The event is dubbed the "Super Flower Blood Moon" as a supermoon, and a lunar eclipse will happen simultaneously. The name can seem a bit confusing, but it explains a lot once it is broken down.
A picture of a blood moon among clouds. | Photo: Getty Images
The super of "Super Flower Blood Moon" refers to a supermoon. This happens when the moon reaches its closest point to Earth on its oval orbit around our planet. Therefore, the moon appears larger than usual.
In fact, this May, the moon will be the biggest and brightest than it has all year, as it is the closest supermoon of the year. It will be roughly 220 000 miles away from the Earth.
The supermoon is called the flower moon because May sees the growth and blooming of various flowers as it is a spring month. "The Old Farmer's Almanac" stated that it also comes from Native American, Colonial American, and European sources.
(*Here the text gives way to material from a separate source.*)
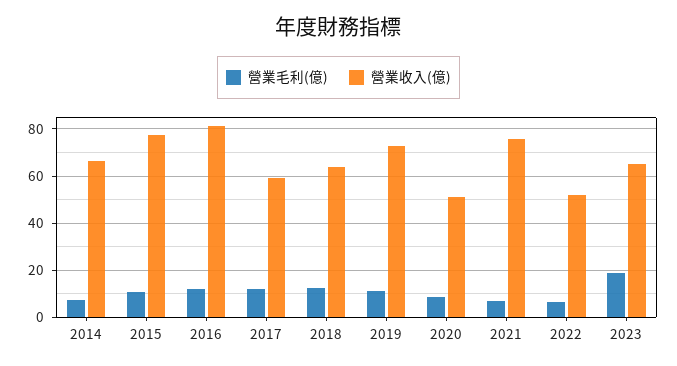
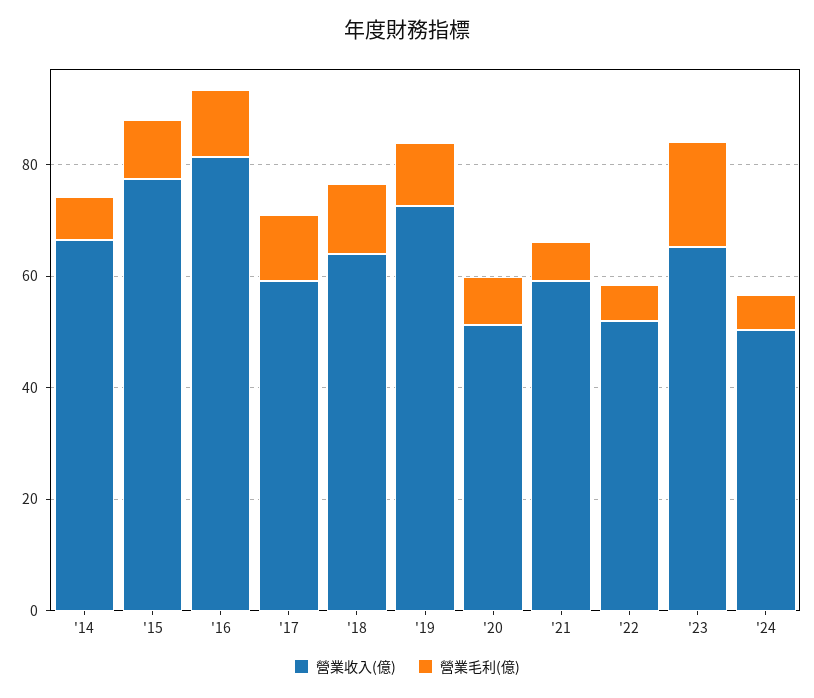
營業收入(億), 2021: 75 -> 60
營業收入(億), '24: none -> 50
營業毛利(億), '24: none -> 5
It is interesting to note that each month has its own full moon, as the moon cycle runs over 29.5 days. Each full moon has its own name, starting with January, called the "Wolf Moon," ending with December with the "Cold Moon."
Find a location without an obstructed view of the horizon to see the moon at its brightest.
Early on Wednesday morning, the moon will have a reddish hue for some stargazers as it perfectly aligns with the Earth and the Sun and fully passes through the Earth's shadow. This is called a Lunar eclipse. "Blood" refers to the red color of the moon.
The red color is created by the red-orange light refracting through the Earth's atmosphere. The moon can sometimes appear redder if there is dust or clouds in the atmosphere. There have been nine lunar eclipses over the last ten years.
WHO WILL SEE IT?
Astronomers insisted that all those who have a clear sight of the moon on Tuesday and Wednesday will be able to see the super moon. However, there are only a few areas that will be able to see the lunar eclipse.
In North America, only stargazers in the western U.S. and Canada will see the eclipse. For the rest of the world, only central and southern America will have an opportunity to see the blood moon.
The full moon will peak just after 7 a.m. (Eastern time) on Wednesday and appear close to or below the horizon. So go on an outdoor adventure on Tuesday night to catch a glimpse of the supermoon.
Find a location without an obstructed view of the horizon to see the moon at its brightest. Even find out when the moon will be visible in your area so you can be sure to see it.